Rap rap rap! My heart, which has almost stopped anyway with the realization of how stupid and extreme my actions are, seizes completely and sits like lead in my chest. If I turn my head and see a cop, what will I do? Is it a moving violation if I'm not moving? Will the sobbing help or hurt?

But it's the cashier with the bad dye job who's run my scarf out to me. As the window slides down slowly, she eyes my tear-stained face and pill bottle and pauses a moment in the rain. She's not one to get involved, her face tells me. Still, her hand grabs mine a moment as she passes my scarf to me. I stare as she trots away, feeling sorry for myself, and my heart starts beating again. I regard the pill bottle in my hand and feel stupid and self-indulgent.

Screw itI'm not wasting perfectly good self-pity just because a stranger gave me a kind lookand I unscrew the tiny bottlecap.

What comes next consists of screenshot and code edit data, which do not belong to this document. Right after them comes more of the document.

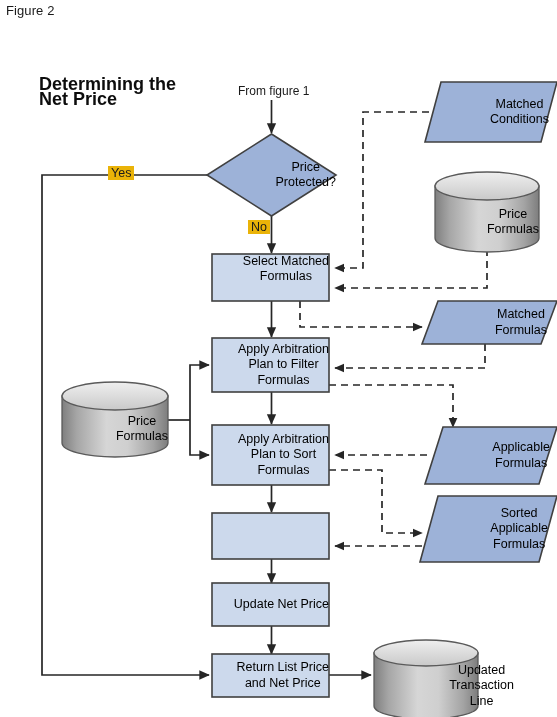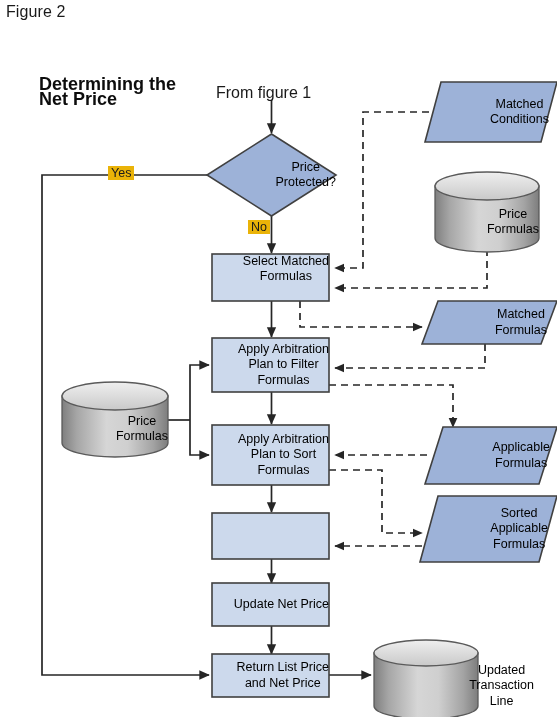"Figure 2" .fig-caption { font-size: 16px -> 13px }
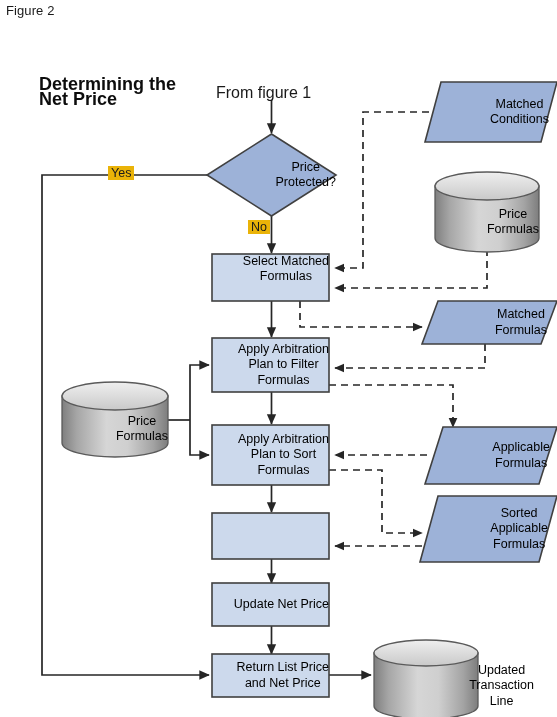"From figure 1" .entry-label { font-size: 16px -> 12px; left: 216px -> 238px }
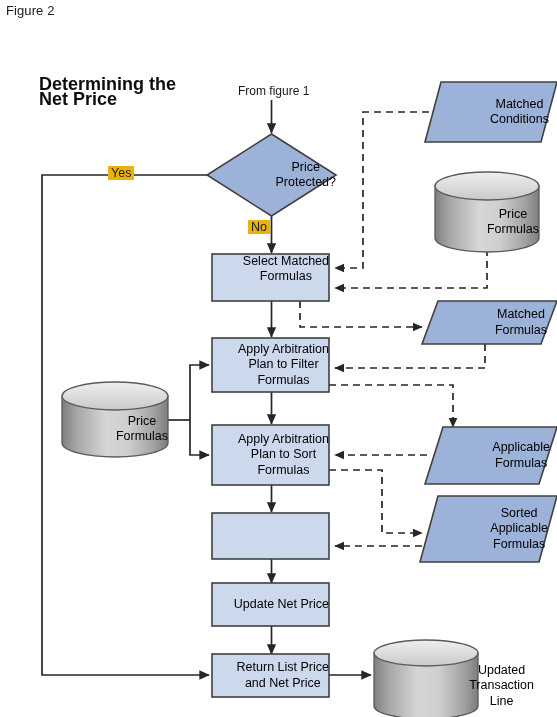"Updated" div.node-text { left: 394px -> 374px }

Thursday, December 2, 2010

Alsace, Nancy, and animal heads

Of all the places I’ve traveled in Europe, France’s Alsace and Loire Valley regions tie for the places I’d most like to rent a car and just putter around for weeks on end. The city of Nancy in particular is a great base from which to explore diverse places like festive Strasbourg, Saarbrücken, Luxembourg, and the great champagne town of Epernay. Alsace is a magical place to celebrate Christmas, if that’s your chosen holiday—and even if it isn’t. Small, jolly cabins fill various squares and parks in Strasbourg, where afternoon shopping turns to evening cups of hot, spiced mulled wine (vin chaud) enjoyed whilst watching bad ice skaters near the cathedral. Cross the border into the village of Kehl, Germany, to both say you did and visit the bakery near the bus stop on the main drag for treats to munch as you wander down the avenue toward the town’s park.

But it’s Nancy that’s the crown jewel. Here, finally, is a French city (that is not Paris) with decent Christmas decorations. (Honestly, I have always been pretty underwhelmed, and I’m not alone.) A stroll down the wide boulevards surrounding the stark but beautiful Place Stanislas turns up sheets and halos of white lights draping streets. On nights thick with potential snow, they seem to hover, the cables holding them aloft invisible. You should walk down Rue Saint-Catherine and take in the colorful storefronts. You should stop for a chocolat chaud (hot chocolate) at the art deco Excelsior and sit in the front window near a rickety heater. And you should, without a doubt, eat at the taxidermy-filled, Snow White-meets-TGIFridays-meets-cartoonish saloon Taverne de Maitre Marcel, where you’ll have beer and a tarte flambee and be served by an attentive waitress, to whom you'll be faintly rude since you can’t take your eyes off the stuffed pheasant behind your date’s head.

After dinner, you’ll head down to Place Stanislas again for the evening’s holiday performance, a dreamy affair featuring acrobats floating around on wires and stilts with lights on their tights and wings on their backs. There’ll be fake snow, heckling, cheering, classical music, and fireworks. And then you’ll take your date’s hand, head over to that very hip bar on the corner, notice there’s a white rhinoceros head on the wall for decoration, and wonder what’s in the water here that makes the citizens of Nancy display animals instead of, oh, paintings or non-furry sculpture.